THE DATA
= Beginning of Section =
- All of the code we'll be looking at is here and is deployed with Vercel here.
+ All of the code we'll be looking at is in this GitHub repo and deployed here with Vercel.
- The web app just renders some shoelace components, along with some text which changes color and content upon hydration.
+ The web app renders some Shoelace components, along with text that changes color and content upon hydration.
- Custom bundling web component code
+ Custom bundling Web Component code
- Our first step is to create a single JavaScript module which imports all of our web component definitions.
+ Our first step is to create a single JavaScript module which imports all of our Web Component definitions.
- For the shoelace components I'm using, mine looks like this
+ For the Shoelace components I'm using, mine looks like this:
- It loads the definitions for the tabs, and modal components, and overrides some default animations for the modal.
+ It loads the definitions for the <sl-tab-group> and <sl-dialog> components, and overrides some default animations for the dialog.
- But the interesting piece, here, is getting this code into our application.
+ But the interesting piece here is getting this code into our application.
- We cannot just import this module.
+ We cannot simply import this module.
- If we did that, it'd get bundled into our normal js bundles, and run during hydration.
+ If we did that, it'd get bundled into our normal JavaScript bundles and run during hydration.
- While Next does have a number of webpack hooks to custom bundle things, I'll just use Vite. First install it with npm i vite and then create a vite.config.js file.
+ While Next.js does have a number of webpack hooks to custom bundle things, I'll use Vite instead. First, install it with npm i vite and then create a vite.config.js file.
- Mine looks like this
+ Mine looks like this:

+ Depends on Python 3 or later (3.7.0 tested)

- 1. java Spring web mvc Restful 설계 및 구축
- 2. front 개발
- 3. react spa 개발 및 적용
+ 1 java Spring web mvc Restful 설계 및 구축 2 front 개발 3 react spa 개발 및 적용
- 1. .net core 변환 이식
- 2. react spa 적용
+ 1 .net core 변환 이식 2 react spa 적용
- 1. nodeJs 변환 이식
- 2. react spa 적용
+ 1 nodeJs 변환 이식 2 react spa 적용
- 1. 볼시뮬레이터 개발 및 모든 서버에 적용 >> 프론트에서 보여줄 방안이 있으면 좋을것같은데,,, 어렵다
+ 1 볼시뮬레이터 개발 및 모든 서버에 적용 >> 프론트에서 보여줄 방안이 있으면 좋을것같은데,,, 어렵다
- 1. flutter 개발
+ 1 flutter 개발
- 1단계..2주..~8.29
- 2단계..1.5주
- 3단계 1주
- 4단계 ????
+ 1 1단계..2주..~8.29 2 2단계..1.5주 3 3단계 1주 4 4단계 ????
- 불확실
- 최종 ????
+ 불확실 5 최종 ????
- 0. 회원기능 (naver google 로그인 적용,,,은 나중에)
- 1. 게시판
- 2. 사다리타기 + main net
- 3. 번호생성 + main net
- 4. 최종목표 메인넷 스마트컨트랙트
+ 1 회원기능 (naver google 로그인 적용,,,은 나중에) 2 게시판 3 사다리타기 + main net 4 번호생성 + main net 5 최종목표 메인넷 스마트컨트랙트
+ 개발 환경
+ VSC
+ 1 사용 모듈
= End of Section =
EXERCISE INSTRUCTIONS
The result consists of the line with "- 3. 번호생성 + main net" through the last line of the entries above, repeated exactly and with nothing else.

ANSWER TO THE EXERCISE
- 3. 번호생성 + main net
- 4. 최종목표 메인넷 스마트컨트랙트
+ 1 회원기능 (naver google 로그인 적용,,,은 나중에) 2 게시판 3 사다리타기 + main net 4 번호생성 + main net 5 최종목표 메인넷 스마트컨트랙트
+ 개발 환경
+ VSC
+ 1 사용 모듈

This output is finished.